A book that has given me immense joy is Making Comics by Lynda Barry. While she herself is a big inspiration, her books are inimitable and exceptional. Ms. Barry teaches drawing and comics to young children and this book is a set of those exercises and her unique insights around drawing, imagining, and teaching. I’ve often done some of the exercises with our little tornado and his friends when they needed to be calmed down, and soon we are all giggling at each other’s drawings.

Typeface copied: Astronef Super

Here’s an exercise where she asked us to imagine ourselves as Batman, and draw what we did the day before. I had gone to the Aadhaar Centre nearby, worked from home, and went for a walk with a friend.

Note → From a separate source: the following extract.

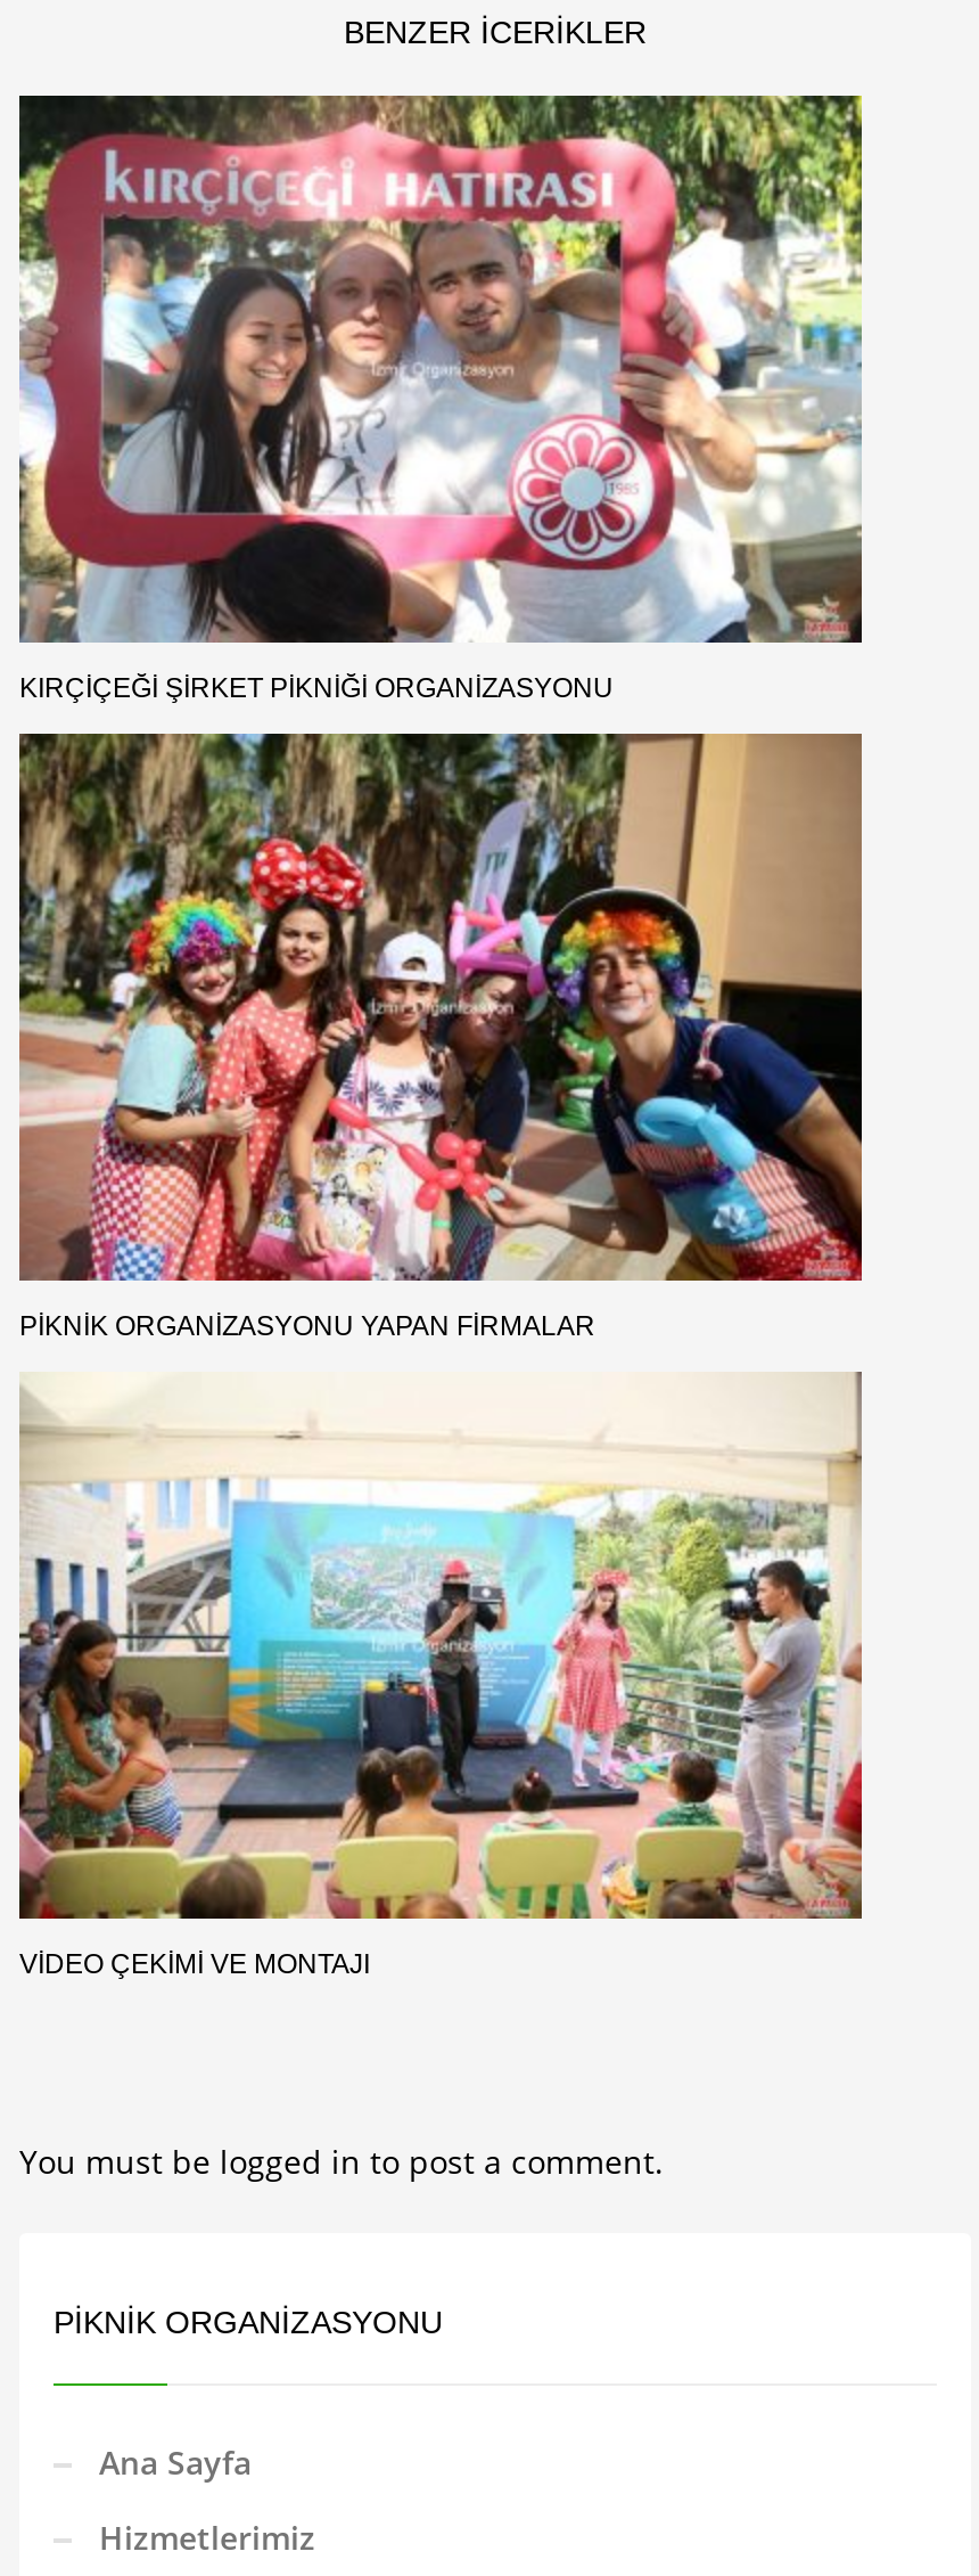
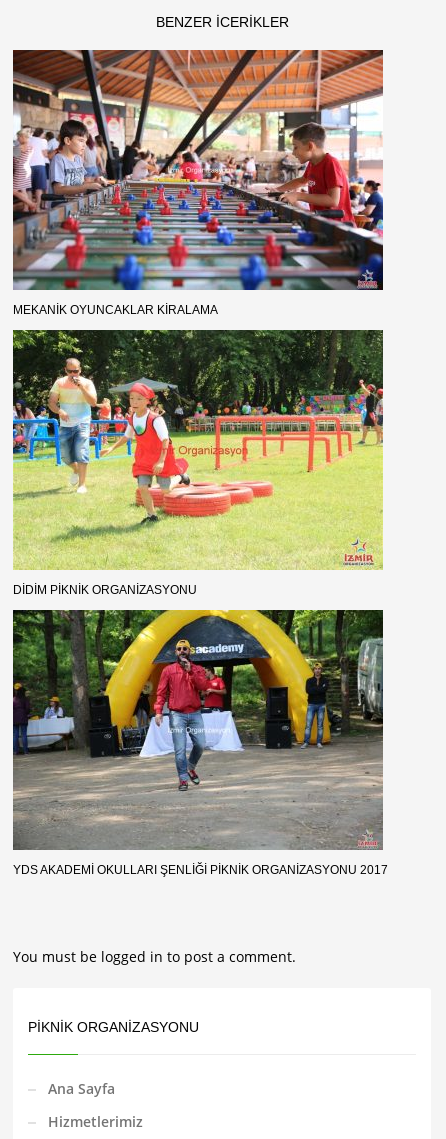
[17,92,864,703] [image] | KIRÇIÇEĞI ŞIRKET PIKNIĞI ORGANIZASYONU -> [12,49,384,317] [image] | MEKANIK OYUNCAKLAR KIRALAMA
[17,733,864,1341] [image] | PIKNIK ORGANIZASYONU YAPAN FIRMALAR -> [12,329,384,597] [image] | DIDIM PIKNIK ORGANIZASYONU
[17,1371,864,1979] [image] | VIDEO ÇEKIMI VE MONTAJI -> [12,609,388,877] [image] | YDS AKADEMI OKULLARI ŞENLIĞI PIKNIK ORGANIZASYONU 2017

Ms. Barry also believes that anyone can draw, and so do I. My drawing wasn’t anywhere near the best in design school, and in the animation studio where I interned, our boss had despaired over my unfit-for animation drawings. He used to challenge me to do 20 iterations of bird flight cycles, or 50 iterations of floating balloons, and I persevered. All by hand, of course.
What happens through repetition and practice is that you get better by training your hand to follow your eye or your mind’s eye, as closely as possible, without any gen loss. The repetition also allows your conscious rational mind and your ego, to quieten, and you’re in flow until there are just the forms on the page…
“There’s the drawing you are trying to make and the drawing that’s actually being made – and you can’t see it until you forget what you were trying to do.”
Lynda Barry, Notes from an accidental professor
If you think you don’t know how to draw, this book is for you. Ms. Barry starts with basic stick figures to help you start envisioning. She also says,
It’s not your job to judge whether your drawing is good or bad, your job is to keep drawing.
Lynda Barry on Design Matters podcast
This insight itself has set me free.